Las autonomías y el impuesto a la coca

Todos los gobiernos, en 20 años y con la Ley Nº 843, conservaron la línea de mantener unos impuestos de dominio nacional y otros de dominio municipal. Ahora es necesario revisar la Constitución Política del Estado para “recordar” que el Parlamento tiene la atribución, quizás la obligación, de crear también impuestos departamentales, que en los hechos no existen.

Las rentas “nacionales” recaudadas están sujetas a una coparticipación tributaria, donde las universidades se benefician con una tajada que alcanza al 5% y los municipios con un 20%.  Los prefectos recientemente elegidos, no tienen participación en la torta fiscal, y por eso claman más y nuevos recursos para realizar obras en sus respectivos departamentos.  La forma idónea para asignarles caudales frescos es creando nuevos ingresos a través de impuestos de dominio y recaudación prefectural.

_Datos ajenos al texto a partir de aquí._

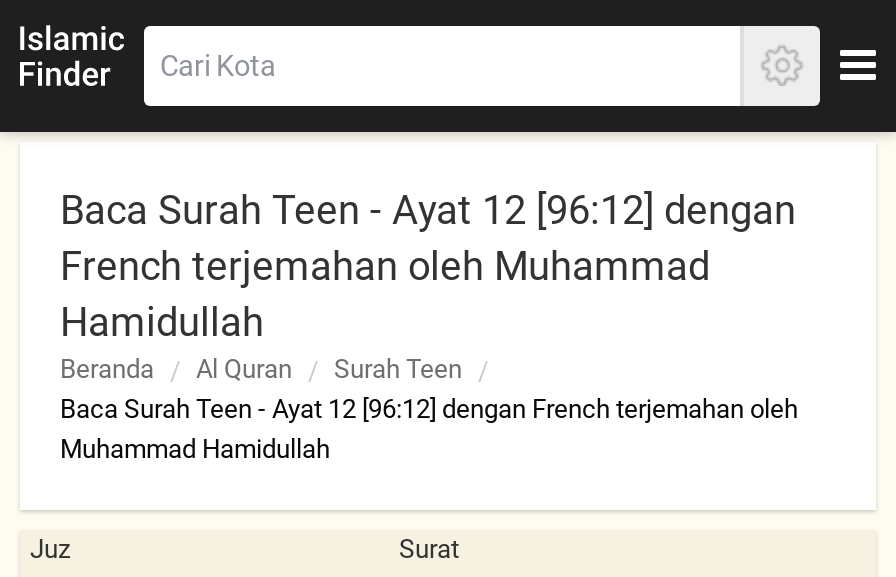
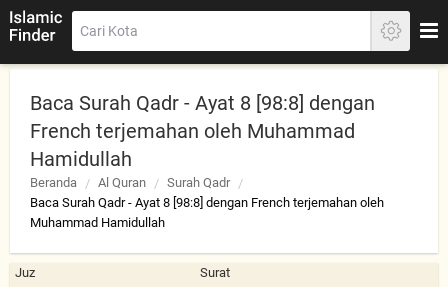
- Baca Surah Teen - Ayat 12 [96:12] dengan
+ Baca Surah Qadr - Ayat 8 [98:8] dengan

- Surah Teen
+ Surah Qadr

- Baca Surah Teen - Ayat 12 [96:12] dengan French terjemahan oleh
+ Baca Surah Qadr - Ayat 8 [98:8] dengan French terjemahan oleh
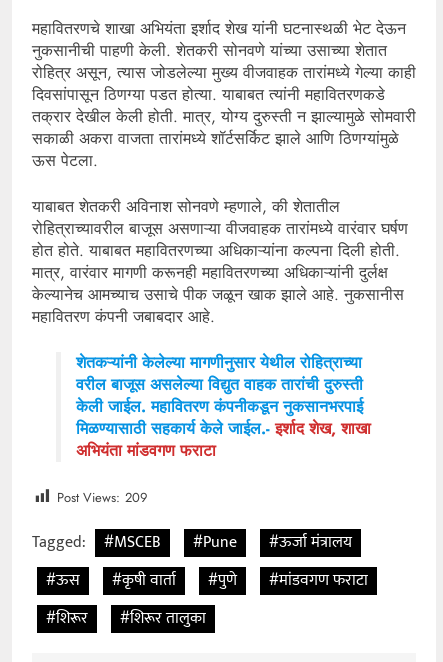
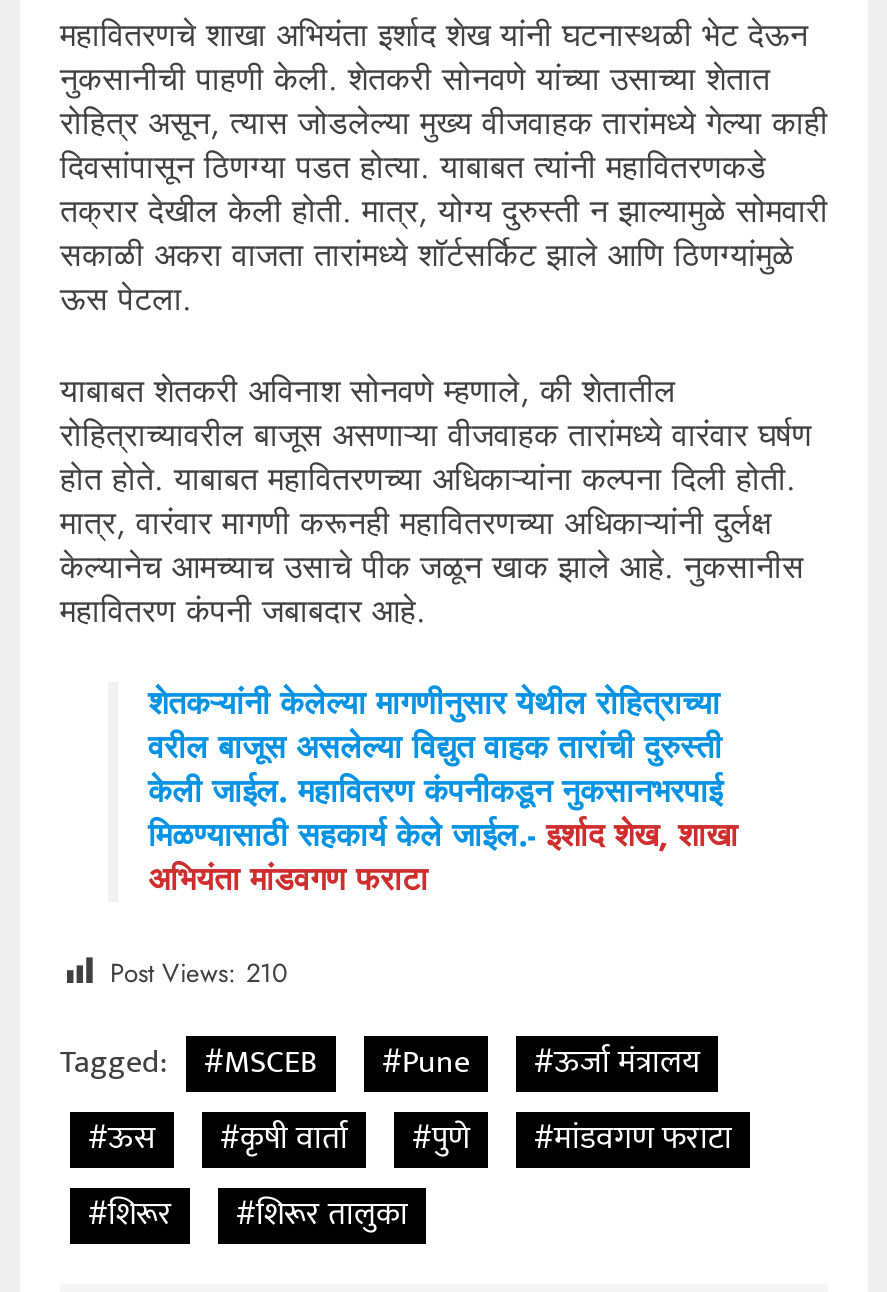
- Post Views: 209
+ Post Views: 210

Cochabamba por siglos ha sido el mayor productor de coca y hasta hace  50 años cobraba jugosos impuestos sobre el consumo de la hoja.  Por ejemplo: allá por el año 1948, el gobierno introdujo un impuesto especial para gravar los tambores de coca que llegaban a Tarija o transitaban hacia la República Argentina en beneficio de la universidad de esa ciuedad.  En nuestros tiempos, sólo la idea de «reinstaurar» un impuesto sobre el comercio o el consumo de coca con destino a las prefecturas es horrorosa.  El paradigma de defensa de la coca uniformado por Evo Morales impide cualquier elucubración al respecto, y de hecho se convierte en algo absurdo.

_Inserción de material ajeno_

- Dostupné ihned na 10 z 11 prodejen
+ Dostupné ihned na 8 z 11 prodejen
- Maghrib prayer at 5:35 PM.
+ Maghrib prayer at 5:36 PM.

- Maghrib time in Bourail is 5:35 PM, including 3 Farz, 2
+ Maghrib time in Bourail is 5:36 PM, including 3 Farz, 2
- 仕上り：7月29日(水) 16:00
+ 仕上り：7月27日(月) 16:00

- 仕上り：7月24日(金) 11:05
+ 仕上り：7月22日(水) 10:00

El presidente de los bolivianos ha impedido por todos los medios que se elabore un estudio de mercado para saber cuantos bolivianos consumen coca. Gravar el consumo o el comercio de la hoja con un impuesto específico, basándose en datos estadísticos claros, convertiría a los acullicadores bolivianos y extranjeros en contribuyentes y, a futuro, en beneficiarios directos con el desarrollo departamental. Hoy, y sin exención legal, los productores y comercializadores de la coca no pagan impuesto alguno, pese a que están obligados a pagar el IVA y el IT, entre otros tributos, por las ventas habituales en los mercados de la hoja.  Así es que el comercio de la coca se ha convertido en un negocio redondo.

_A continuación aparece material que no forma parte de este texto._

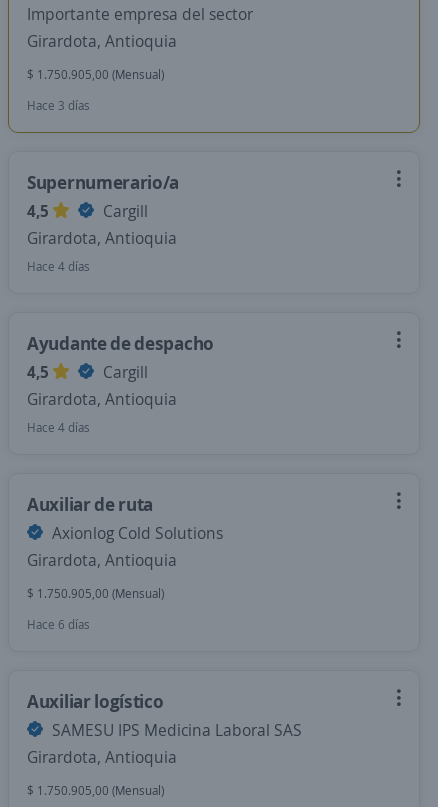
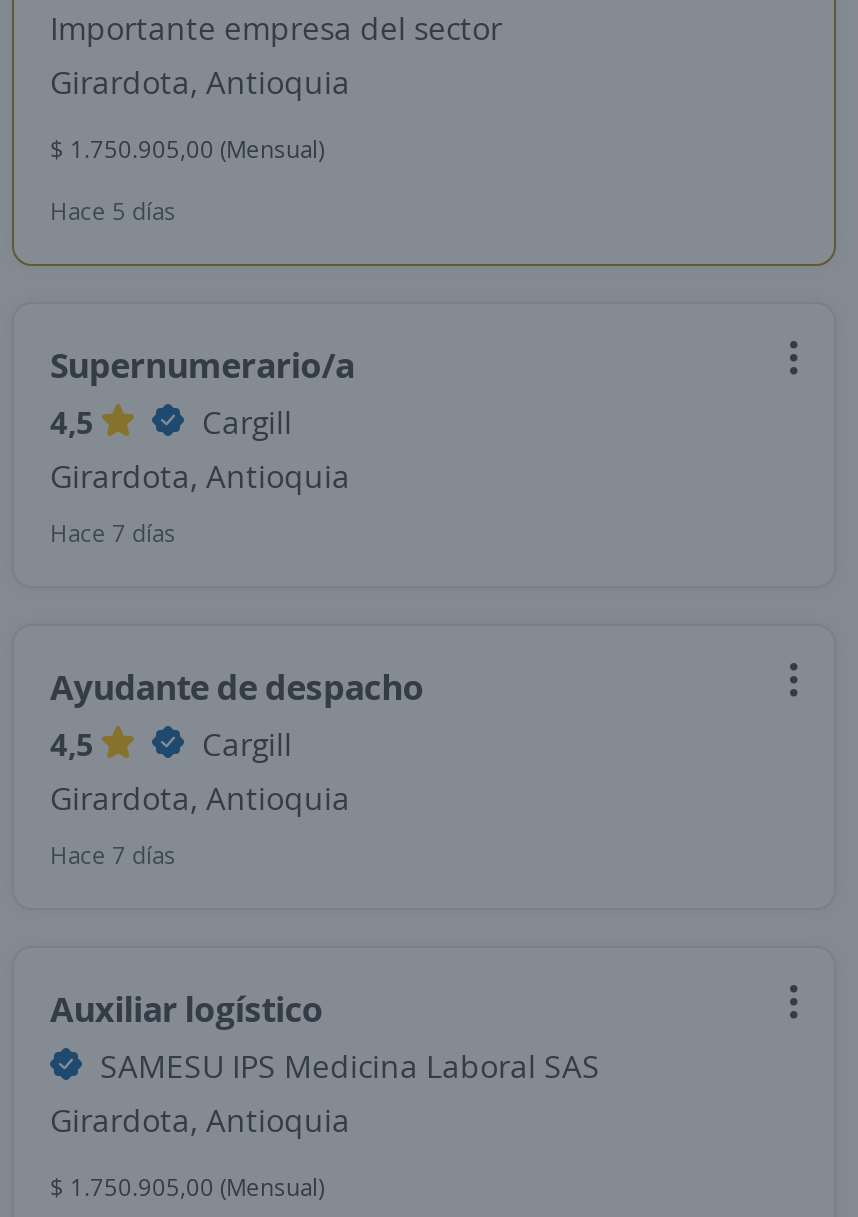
- Hace 3 días
+ Hace 5 días

- Hace 4 días
+ Hace 7 días

- Hace 4 días
- Auxiliar de ruta
- Axionlog Cold Solutions
- Girardota, Antioquia
- $ 1.750.905,00 (Mensual)
- Hace 6 días
+ Hace 7 días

Para el gobierno ha dejado de ser importante ampliar el universo de contribuyentes y mejorar la cultura contributiva.  Desde que en 1986 se sustituyó el poder fiscal de los departamentos por el poder fiscal del gobierno central, se ha permitido que el TGN se convierta en un gigante codicioso cuando redistribuye los ingresos tributarios hacia las prefecturas.  El impuesto sobre la coca o cualquier otro de carácter departamental es imprescindible, siempre en cumplimiento de la atribución constitucional del Legislativo para crear impuestos.

Ahora el prefecto de Cochabamba tiene una alternativa, para que no tenga que recurrir en el futuro a asignaciones presupuestarias enclenques o a préstamos impagables al TGN.  Por el momento, el prefecto Manfred Reyes que se olvide del impuesto sobre el consumo de coca, pero que no deje de pensar en otros impuestos que beneficien directamente a Cochabamba.